李诗云维持着理智,“伤口疼,比起没了命,哪个更疼?”
弥纪婉的泪挂在腮边,“都会好的,对不对?”
-
探视等候区。
晚上八点,护士来通知弥纪庭,苏晚醒了,问他需不需要接入视频通话。
弥纪庭吃了饭,喝了水,以为自己能调整好状态。
在护士帮助下,视频接通了他的手机。
ICU病房进入画面,苏晚已经摘了呼吸机,脸色苍白,水肿,却带着淡淡的表情,努力对他笑。
她不需要这样。
眼泪差点掉下来,弥纪庭忙背过身,捂住话筒。
护士轻声地问,“您还好吗?”
弥纪庭哦了声,稳住心神,“她醒了之后……有没有说疼?”
护士微笑,“您这么关心,怎么不直接问您太太?她刚才醒了就要求摘掉呼吸机,说怕您见了会担心她,可您,连看她的勇气都没有,合格病患家属不该这样的噢!”

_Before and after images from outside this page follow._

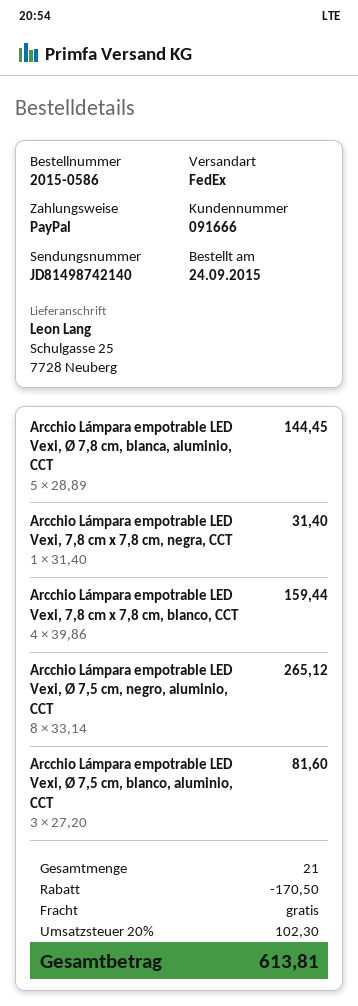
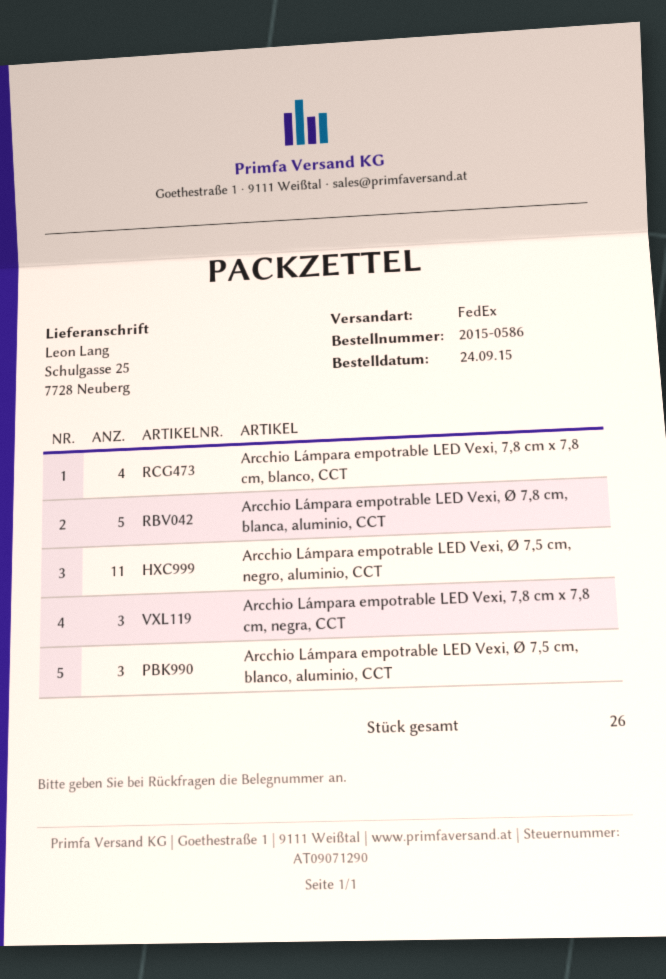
Arcchio Lámpara empotrable LED Vexi, 7,8 cm x 7,8 cm, negra, CCT: 1 -> 3
Arcchio Lámpara empotrable LED Vexi, Ø 7,5 cm, negro, aluminio, CCT: 8 -> 11
total quantity: 21 -> 26

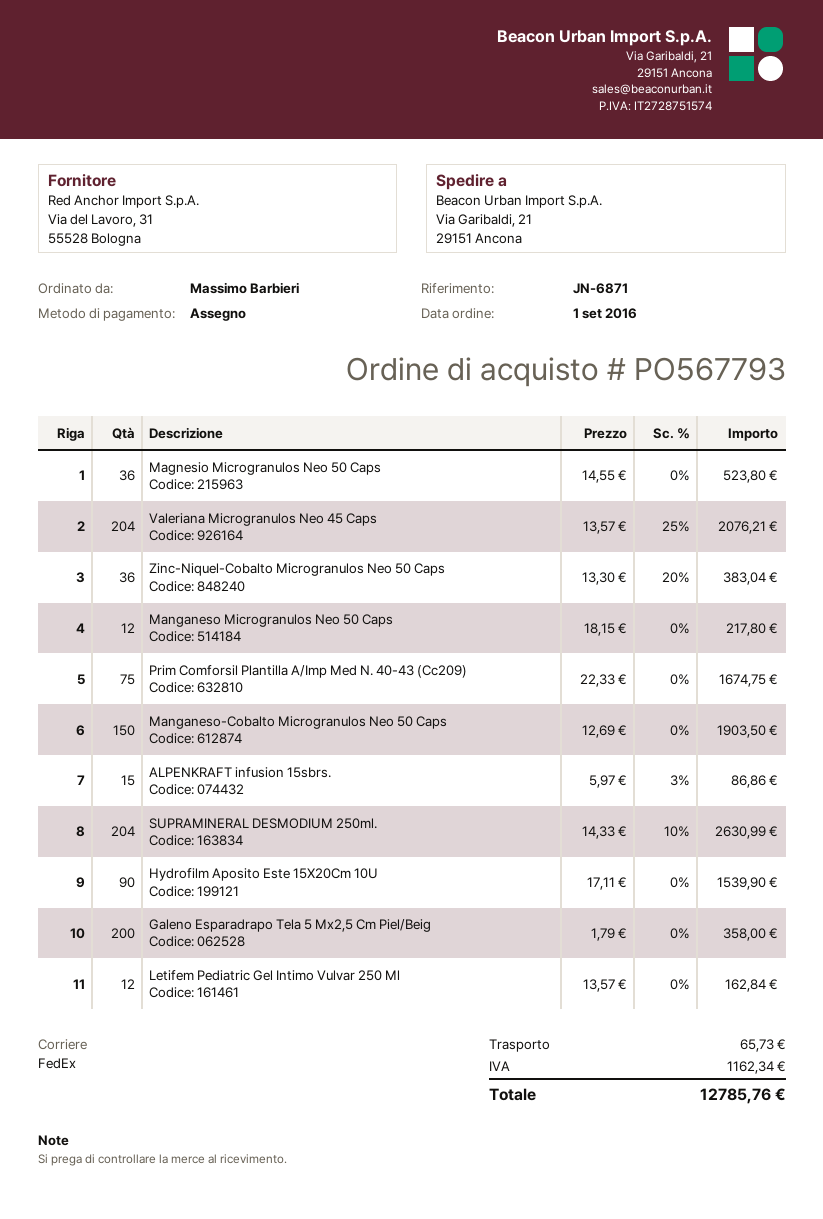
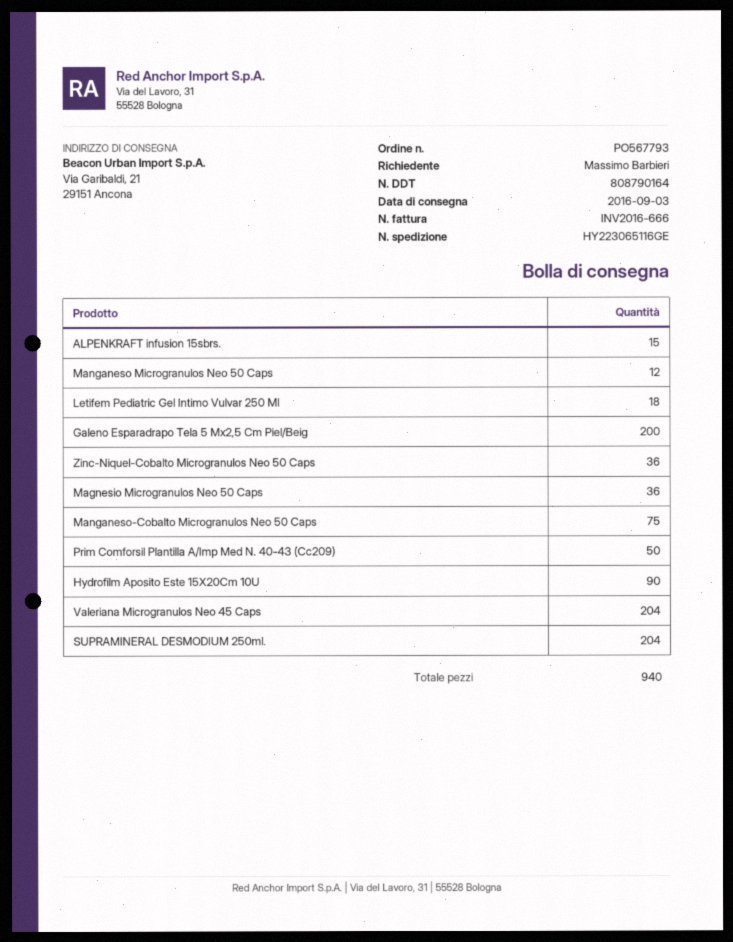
Prim Comforsil Plantilla A/Imp Med N. 40-43 (Cc209): 75 -> 50
Manganeso-Cobalto Microgranulos Neo 50 Caps: 150 -> 75
Letifem Pediatric Gel Intimo Vulvar 250 Ml: 12 -> 18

“你教训得对,”弥纪庭深吸一口气,转头,重新看向视频中的苏晚。
“弥老师。”
苏晚的嗓音微弱,弥纪庭还是听到了她。
他拿高话筒,“我在。你伤口疼不疼?”
苏晚微微扁了下嘴,语气带了点委屈的哭腔,“本来不疼……但你老问,我就觉得疼了。”